Embarrassed by the escape, O’Neill sent two of his men back from Cimarron, NM to look for Ben Wade. Meanwhile he held Cort in the county jail under heavy guard.
Egan joined the railroad gang. They were still talking about the train robbers who had boarded the train with the sheriff and his posse. So they had lived. He felt good about that and threw himself into the work for a short while. He wasn’t recognized by the railroad officials who came and went and finally he decided it was time to move on. The next time the train came into the station he was standing on the platform.
The train stopped in Trinidad, Colorado and among the passengers boarding was one of the posse members, empty-handed. Ben Wade was not to be found. Egan spotted him and slid down in his seat, pulling his hat over his eyes. The other posse member, a detective by the name of Black, was on the Santa Fe Trail. Over the course of the trip to Cimarron, Egan learned of Ben’s daring escape from the train at Raton Pass.
Ben emerged in the town of Cimarron in the dead of night. He’d been on the Mountain Trail mostly used by tradesmen, salesmen and others. He’d persuaded someone to remove his shackles and he was also now armed. Moving through the town, he passed by the jail, picking up the trail again to Santa Fe.
He was arrested in Rayado by two US marshals and in their company delivered to Tucson.
Egan was arrested in Cimarron by O’Neill himself and put on a train with Cort to Tucson.

The last night on the trail East and Jincy spent was near Canyon Diablo. She’d really got to know East in the last two and a half weeks and not just sexually. But he wasn’t the marrying kind. He’d told her so. Jincy began to think about what she was going to do when she got home. She was no longer pure as a bride should be. No man would want her for a wife. She was twenty-one, with no prospects and half in love with East. The other half of her dwelt on a fanciful dream that would never be. She imagined him still alive, that he made it out of Wahweep Canyon and was riding now across the canyons to freedom.

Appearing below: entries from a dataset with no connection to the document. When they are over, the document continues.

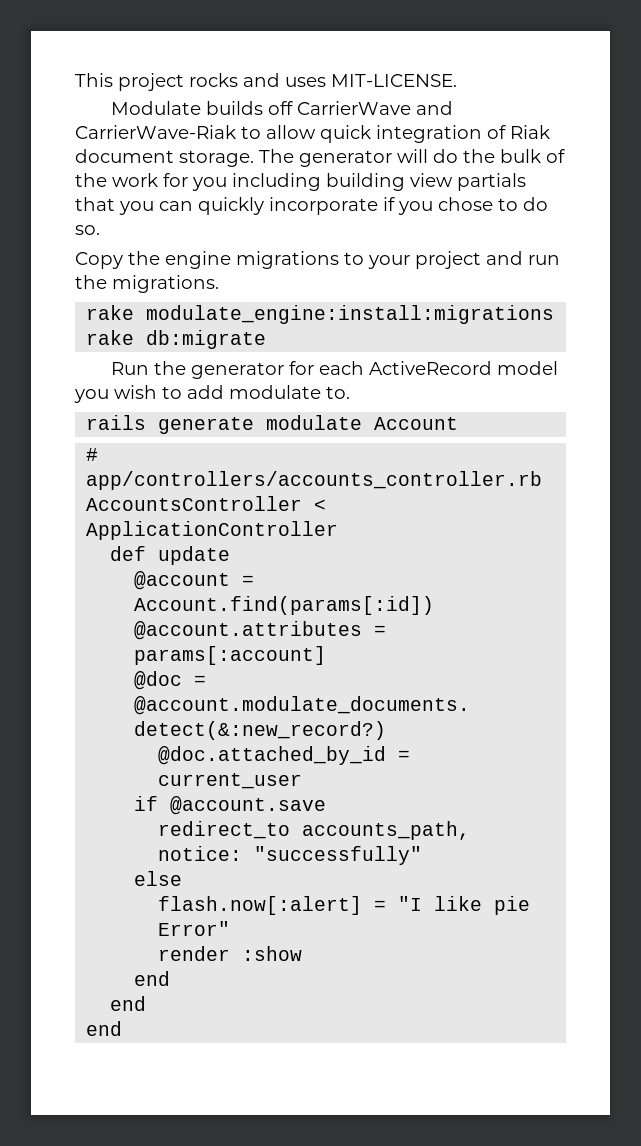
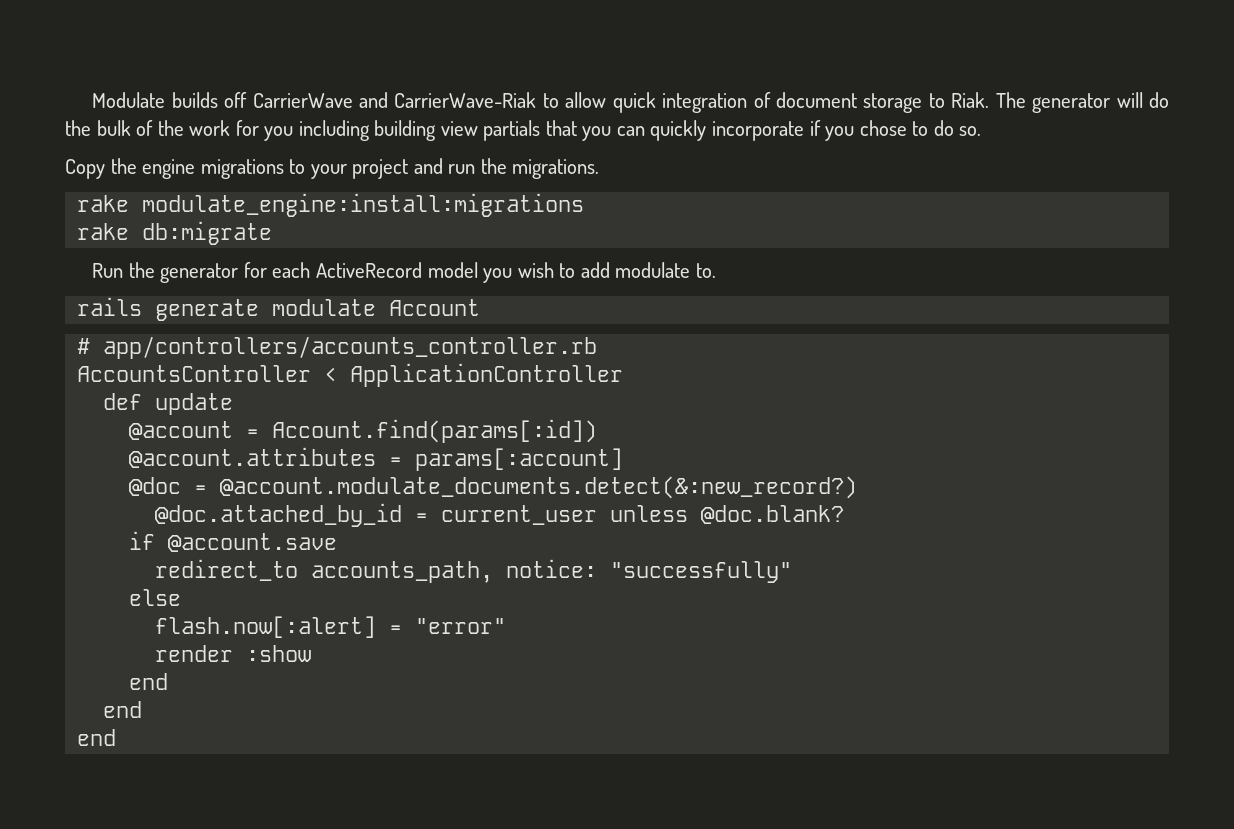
[75,73,457,91] This project rocks and uses MIT-LICENSE. // -> (92, 100) none
[510,125,550,139] [75,149,254,167] Riak document storage. -> [775,92,990,113] document storage to Riak.
(303, 781) none -> [610,505,845,524] unless @doc.blank?
[398,896,531,915] [158,921,231,936] "I like pie Error" -> [415,618,507,634] "error"

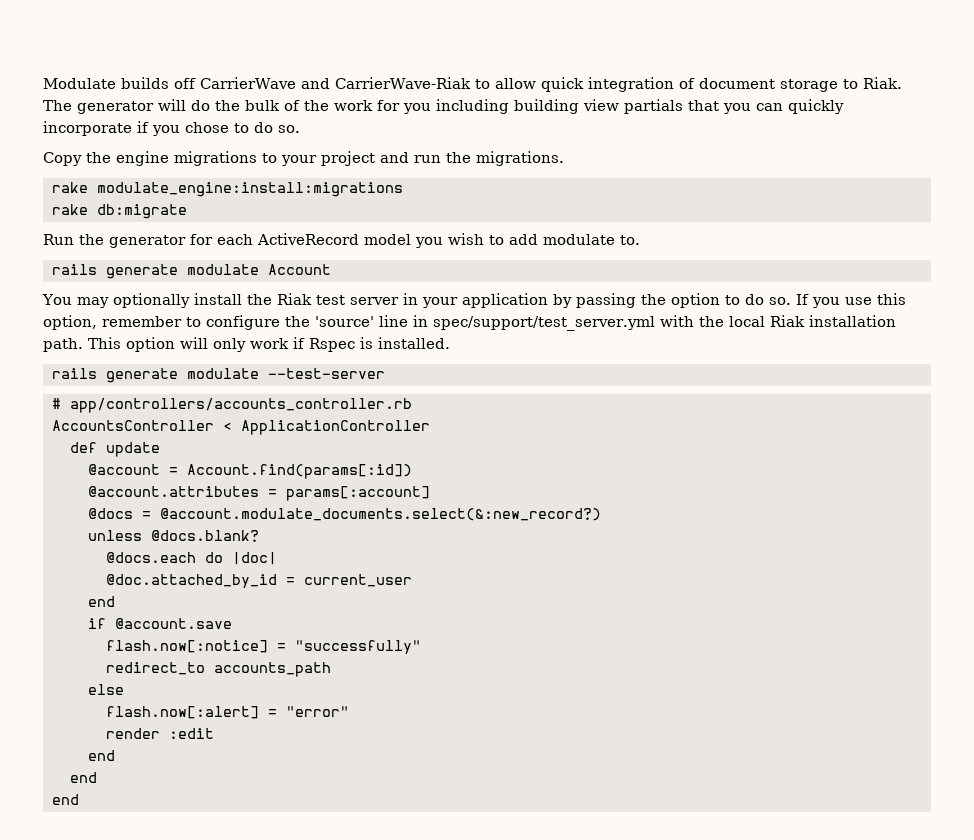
(481, 307) none -> [42,293,906,308] [43,315,896,331] [43,337,450,352] [52,368,385,383] // You may optionally install the Riak test server in your application by passing the option to do so. If you use this option, remember to configure the 'source' line in spec/support/test_server.yml with the local Riak installation path. This option will only work if Rspec is installed. // rails generate modulate --test-server
[129,476,858,499] @doc = @account.modulate_documents.detect(&:new_record?) -> [88,508,601,521] [88,530,259,542] [106,552,277,565] @docs = @account.modulate_documents.select(&:new_record?) // unless @docs.blank? // @docs.each do |doc|
[610,505,845,524] unless @doc.blank? -> [88,596,115,607] // end
[155,559,793,583] redirect_to accounts_path, notice: "successfully" -> [106,640,421,654] [106,662,331,677] flash.now[:notice] = "successfully" // redirect_to accounts_path
[246,645,312,662] :show -> [169,728,214,739] :edit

“East, how long did you know Ben Wade?”
“Ah, about two years.”
“Why did you stay with him?”
“Ya know, I think it was because of mutual respect. I never had nothing, Jincy, that wasn’t passed on to me by somebody else. I grew up in the stables by myself. All I ever knew was horses and later on drinkin’. I never had no education. I can’t read, can’t write nothing but my name. Ben give me a chance to be somebody, to have somethin’ and what I was before didn’t matter. It was what I could do for him.”
“But what you were doing for him, East, killing and robbing, wasn’t right.”

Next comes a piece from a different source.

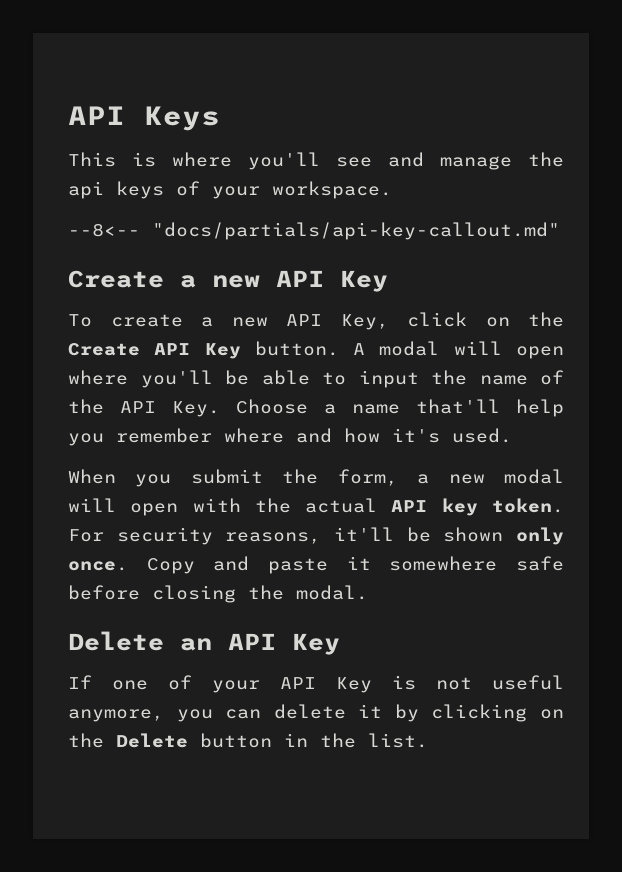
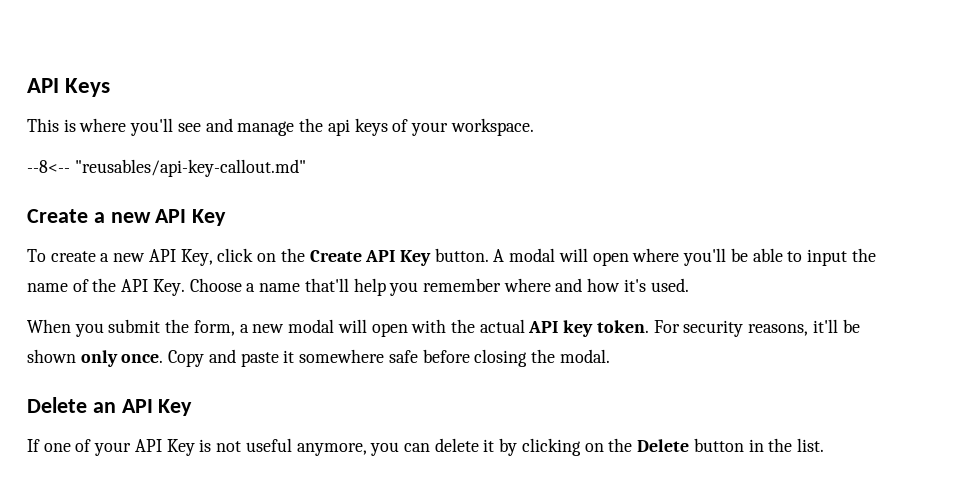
[152,222,560,240] "docs/partials/api-key-callout.md" -> [74,159,306,177] "reusables/api-key-callout.md"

“I was good at it. That’s where I earned his respect and he knew he could trust me like I could trust him. He ain’t never let me down, Jincy…never. He’s like that with somebody he likes and trusts.”
“What are you going to do without him?”
“Go back to horses ,the only other thing I know. I’ll get myself to Texas.”
“You reckon he’s still alive?”
“I don’t know. I hope so. Like to think he’s out there somewhere.”
“Yeah…me, too.”
East rolled over and snuggled against her. “I think you’re sweet on ‘im.”
“No, I never got a chance to be.”
The next morning they rode to Canyon Diablo and to Miss Elda’s. Jincy’s trunk with her trousseau was still there in a storage room.
“You have no idea, Miss, how hard it was to keep the girls out of that trunk.” Elda leaned over Jincy’s shoulder while she pulled out clothes.
“I just want some clean clothes. You can have the rest. I won’t be needing all those embroidered linens and the wedding dress now. Thanks for looking after it for me.”
“The train will be here in the morning. I wish you luck, Jincy Shumpert.”
“I’m gonna need it.” She smiled and headed for that hot bath.